This haughty feeling of superiority was perhaps equally entertained by his new European acquaintance, but the effect was different; and the same feeling, which dictated to the Christian knight a bold, blunt, and somewhat careless bearing, as one too conscious of his own importance to be anxious about the opinions of others, appeared to prescribe to the Saracen a style of courtesy more studiously and formally observant of ceremony. Both were courteous; but the courtesy of the Christian seemed to flow rather from a good humoured sense of what was due to others; that of the Moslem, from a high feeling of what was to be expected from himself.
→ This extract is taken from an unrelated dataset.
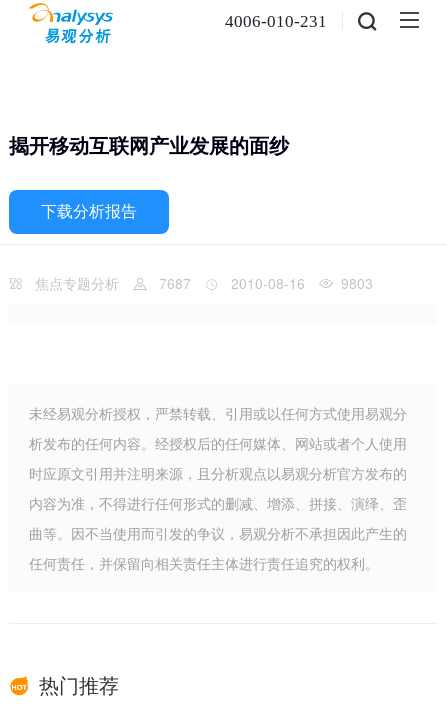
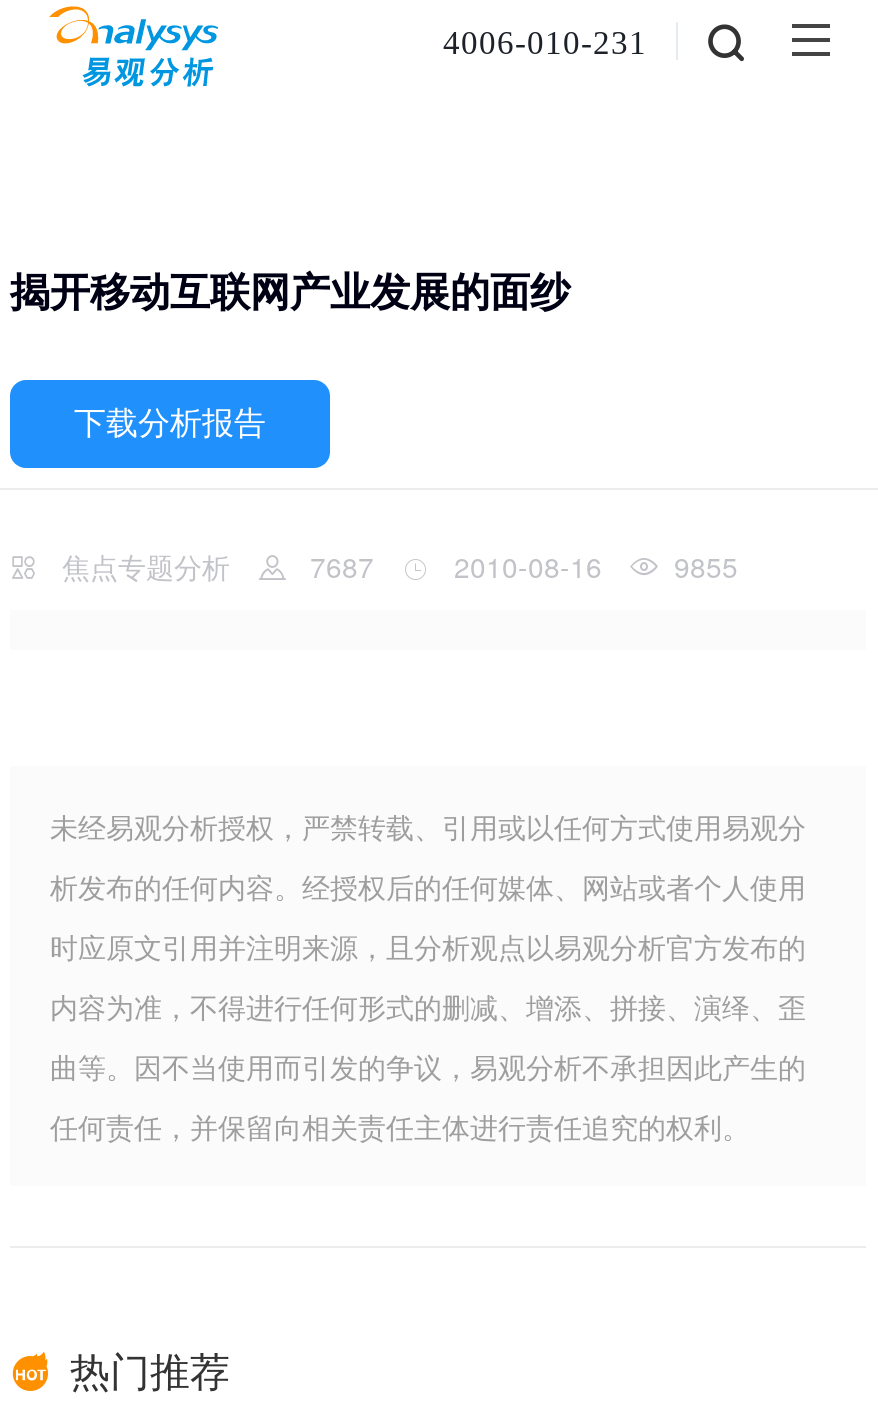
- 焦点专题分析 7687 2010-08-16 9803
+ 焦点专题分析 7687 2010-08-16 9855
The provision which each had made for his refreshment was simple, but the meal of the Saracen was abstemious. A handful of dates and a morsel of coarse barley-bread sufficed to relieve the hunger of the latter, whose education had habituated them to the fare of the desert, although, since their Syrian conquests, the Arabian simplicity of life frequently gave place to the most unbounded profusion of luxury. A few draughts from the lovely fountain by which they reposed completed his meal. That of the Christian, though coarse, was more genial. Dried hog's flesh, the abomination of the Moslemah, was the chief part of his repast; and his drink, derived from a leathern bottle, contained something better than pure element. He fed with more display of appetite, and drank with more appearance of satisfaction, than the Saracen judged it becoming to show in the performance of a mere bodily function; and, doubtless, the secret contempt which each entertained for the other, as the follower of a false religion, was considerably increased by the marked difference of their diet and manners. But each had found the weight of his opponent's arm, and the mutual respect which the bold struggle had created was sufficient to subdue other and inferior considerations. Yet the Saracen could not help remarking the circumstances which displeased him in the Christian's conduct and manners; and, after he had witnessed for some time in silence the keen appetite which protracted the knight's banquet long after his own was concluded, he thus addressed him:—

“Valiant Nazarene, is it fitting that one who can fight like a man should feed like a dog or a wolf? Even a misbelieving Jew would shudder at the food which you seem to eat with as much relish as if it were fruit from the trees of Paradise.”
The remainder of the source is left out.